Storm Track Appeasement: The Last Year of the Pig?
The Chinese calendar is based on a twelve year cycle, each year being represented by an animal. 2005 was Year of Rooster. 2004 was Year of Monkey. 2003 was Year of Goat (sheep, ram). 2002 was Year of Horse.
This year was the year of the Pig. Muslims didn’t like that.
We may have seen the Year of the Pig fully celebrated in accordance with the Chinese calendar for the last time. References to pigs were banned in China’s television advertising in 2007, the official Year of the Pig, to prevent offending the Muslim population. In Taiwan citizens were put on notice about using ‘pig’ postage stamps for mailings to Muslim countries or recipients.
The appeasement, or accommodation as it’s called, has not been limited to China.
Janet Levy in FrontPageMagazine.com writes comprehensively of the multitudinous ways in which some Muslims are choosing to be offended, choosing to protest and how communities around the world are also choosing to accommodate this veritable plague of Muslim religious demands.
Piggy banks, those charming inducements that promote fiscally conservative children, are objects many of us remember very fondly. They have now been banned in the United Kingdom as marketing gifts by certain financial institutions. Pig calendars, toys and objects are increasingly disappearing from public offices and institutions. We are on our way to becoming a ‘pig free’ society (one is reminded of other, far more extreme attempts to cleanse society of its offending objects, including the burning of the incomparable Royal Library of Alexandria - the world’s largest - in the 1st millennium CE, Hitler’s 1930’s Juden-Rein vision for Europe, Pol Pot’s 1970s evisceration of Cambodian intellectuals and China’s effective decades-long dilution of Tibetan traditions and monasteries).
Target department stores have, in specific instances, allowed their Muslim check-out employees to excuse themselves when pork products are presented at their counters.
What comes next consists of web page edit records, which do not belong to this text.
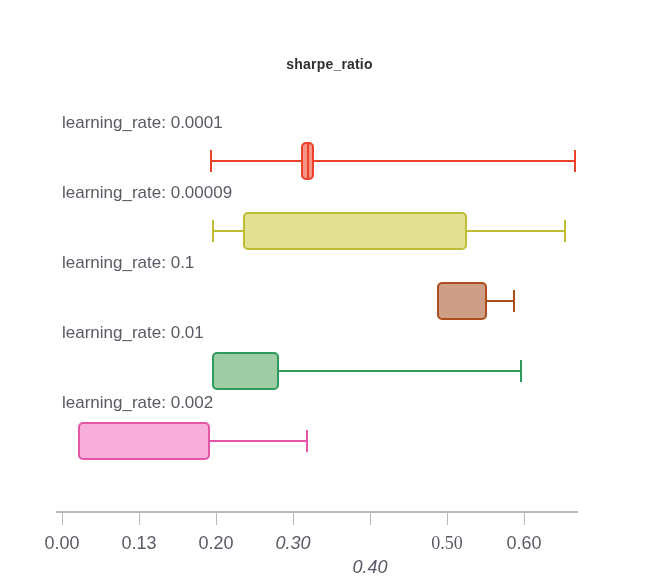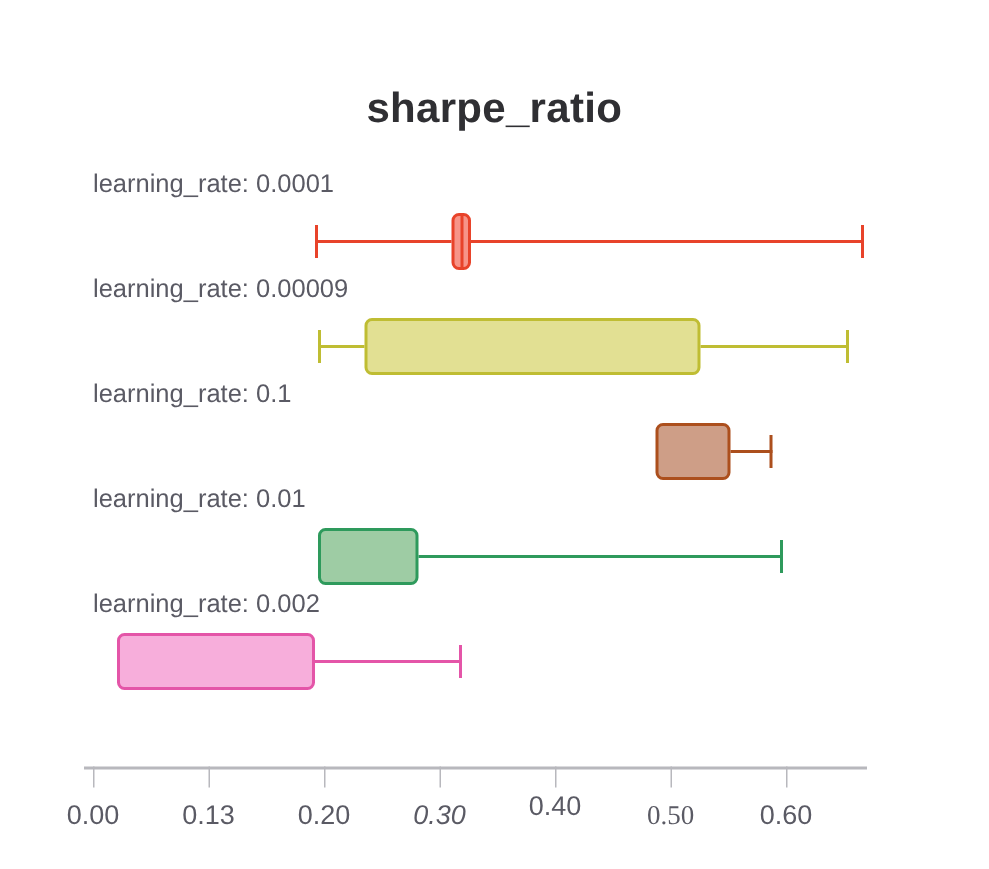--- a/index.html
+++ b/index.html
@@ -24,7 +24,7 @@
     top: 56px;
     width: 659px;
     text-align: center;
-    font-size: 28px;
+    font-size: 14px;
     font-weight: bold;
     color: #2f2f33;
     letter-spacing: 0.2px;

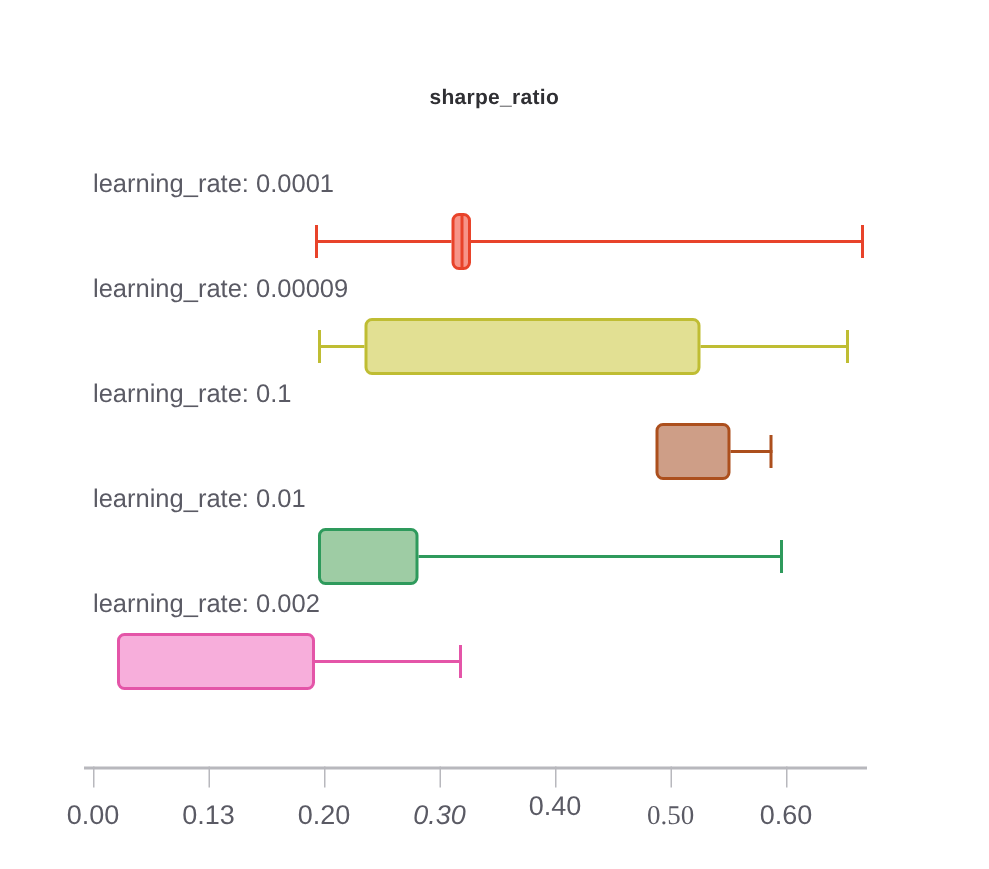--- a/index.html
+++ b/index.html
@@ -177,7 +177,7 @@
         <div class="axis-tick" style="left: 293px; top: 511px; height: 14px;"></div>
         <div class="axis-tick-label" style="left: 293px; top: 533px; font-style: italic;">0.30</div>
         <div class="axis-tick" style="left: 370px; top: 511px; height: 14px;"></div>
-        <div class="axis-tick-label" style="left: 370px; top: 527px;">0.40</div>
+        <div class="axis-tick-label" style="left: 370px; top: 557px; font-style: italic;">0.40</div>
         <div class="axis-tick" style="left: 447px; top: 511px; height: 14px;"></div>
         <div class="axis-tick-label" style="left: 447px; top: 533px; font-family: Liberation Serif, serif;">0.50</div>
         <div class="axis-tick" style="left: 524px; top: 511px; height: 14px;"></div>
Yet these same employees were well aware of Target’s product selection when they applied for their jobs.
This is such horse hockey. Jews and Hindus don’t seem to have problem with the pig issue. They’ve been living in pig land for centuries without any need by the non-Jew and non-Hindu societies for accommodation.
As I understand it, orthodox Jews, Hindus and vegetarians have little interest in pork products and many exclude pork from their daily diet with the same proficiency and commitment as do many Muslims. How come they operate checkouts at supermarkets, drive taxis, receive piggy banks as gifts and visit government offices replete with pig paraphernalia without protest? How have they managed for decades at our schools and universities without kosher and meatless cafeterias? Why are they not insulted by the many instances of references to the pigs in our multicultural society? Are they any less serious about their religion, any less observant and sincere in their beliefs?
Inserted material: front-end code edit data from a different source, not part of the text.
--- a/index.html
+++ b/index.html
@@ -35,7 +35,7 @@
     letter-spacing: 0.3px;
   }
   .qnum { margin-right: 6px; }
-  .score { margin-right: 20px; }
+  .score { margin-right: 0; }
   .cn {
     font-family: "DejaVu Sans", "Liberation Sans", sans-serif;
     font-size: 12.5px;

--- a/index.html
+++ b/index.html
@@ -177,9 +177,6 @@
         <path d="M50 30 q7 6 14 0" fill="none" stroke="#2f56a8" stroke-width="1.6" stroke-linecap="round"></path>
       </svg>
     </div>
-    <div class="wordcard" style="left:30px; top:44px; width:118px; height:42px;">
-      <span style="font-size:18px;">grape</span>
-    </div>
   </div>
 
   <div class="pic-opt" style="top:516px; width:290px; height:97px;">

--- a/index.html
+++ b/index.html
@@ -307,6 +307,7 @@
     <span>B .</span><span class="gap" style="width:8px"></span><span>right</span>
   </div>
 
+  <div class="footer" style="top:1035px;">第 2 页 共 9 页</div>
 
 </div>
It seems, in a kind of reverse idolatry, that the Islamists have imbued the pig, in all its physical and symbolic manifestations, with a kind of mystical evilness, a negative energy of boundless proportions. It’s not only the ingestion of the pig that is now at issue – it’s its very existence in any form, an inverse deity as it were from hell.
Do you think if we wore a pork rind around our neck we can stave off the onslaught of Muslim accommodation?
2 Comments:
How does one get a hold of pig postage stamps? I'd be willing to send a "howdy" to everyone in Saudi Arabia!
By Anonymous, at 3:26 PM
Guess that my front porch might get banned, huh?
Mustang asked about a pig stamp. The post office allows for some kind of custom stamp to be created. At least, USPS used to have such a possibility.